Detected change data
━━━━
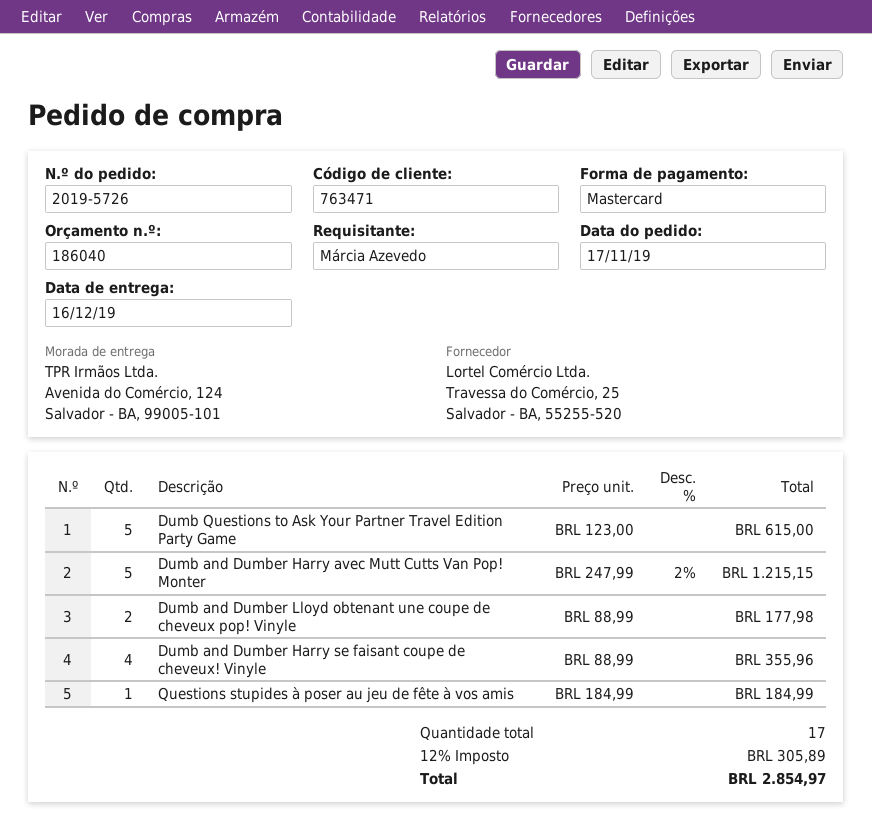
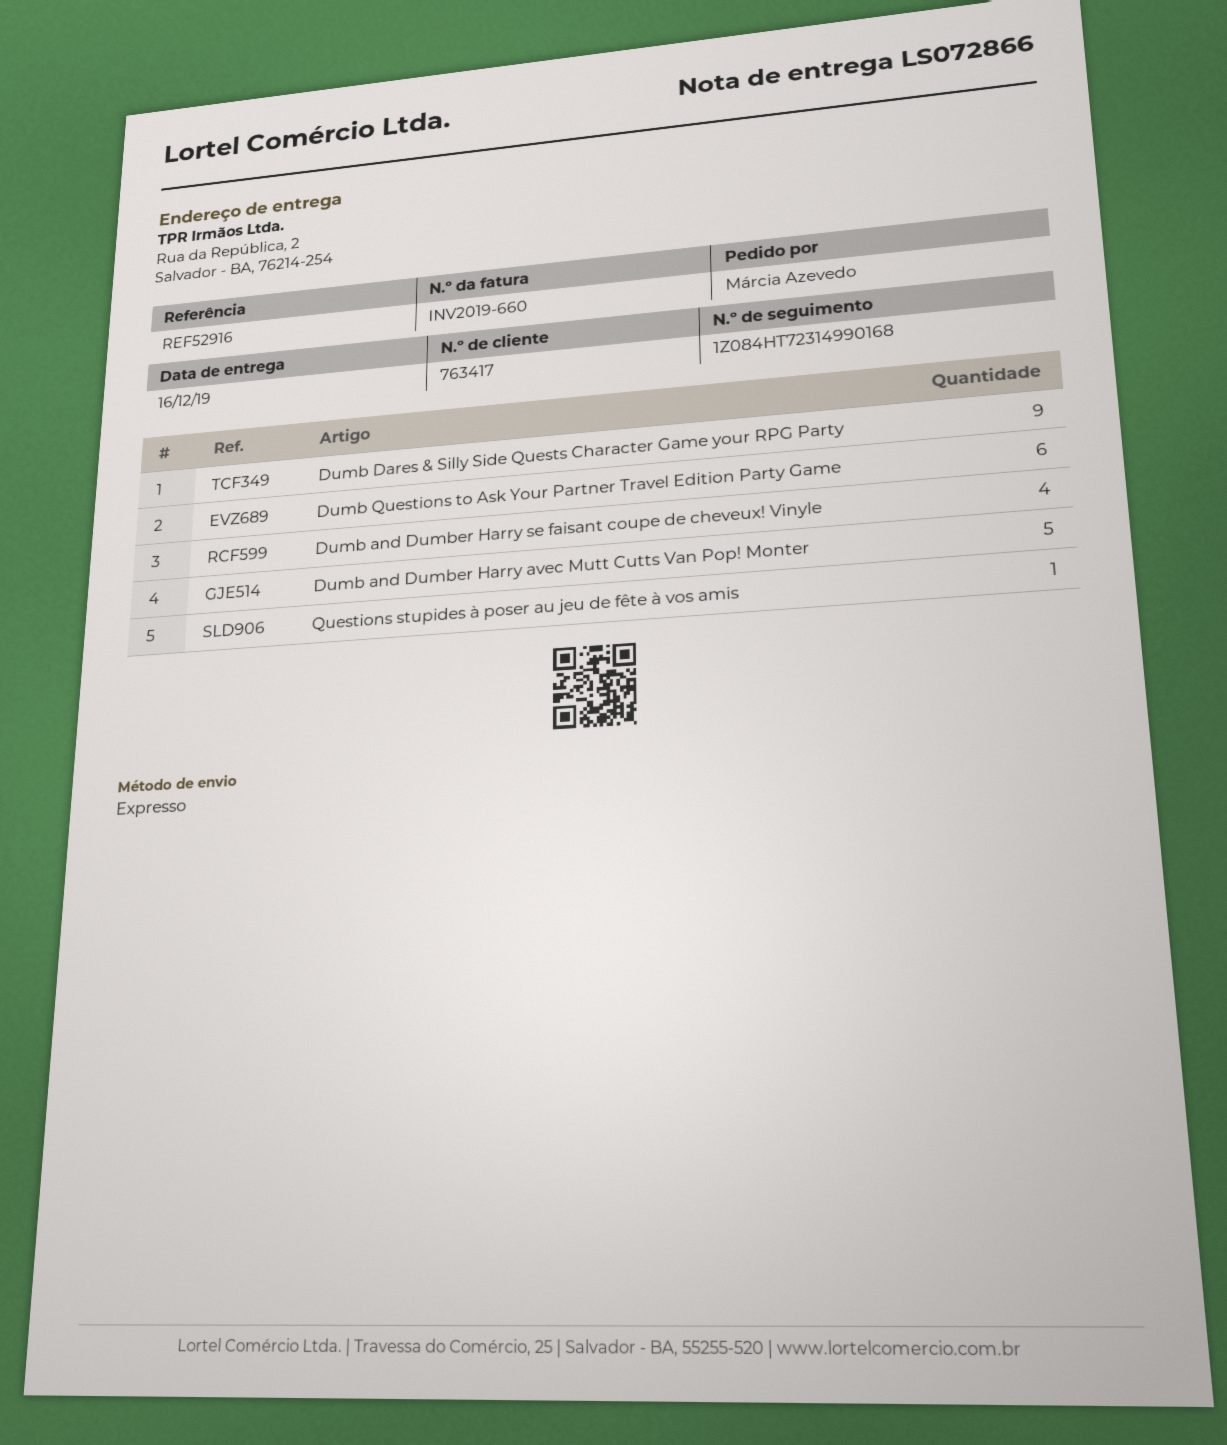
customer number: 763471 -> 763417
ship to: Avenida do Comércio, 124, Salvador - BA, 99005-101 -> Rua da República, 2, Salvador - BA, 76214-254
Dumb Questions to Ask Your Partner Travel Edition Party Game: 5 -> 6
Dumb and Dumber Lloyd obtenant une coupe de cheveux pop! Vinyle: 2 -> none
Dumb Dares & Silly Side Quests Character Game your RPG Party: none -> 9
━━━━
TASK OBJECTIVE: Whenever the word "Dumb" shows up in a line above, copy that line.

REPLY TO THE TASK:
Dumb Questions to Ask Your Partner Travel Edition Party Game: 5 -> 6
Dumb and Dumber Lloyd obtenant une coupe de cheveux pop! Vinyle: 2 -> none
Dumb Dares & Silly Side Quests Character Game your RPG Party: none -> 9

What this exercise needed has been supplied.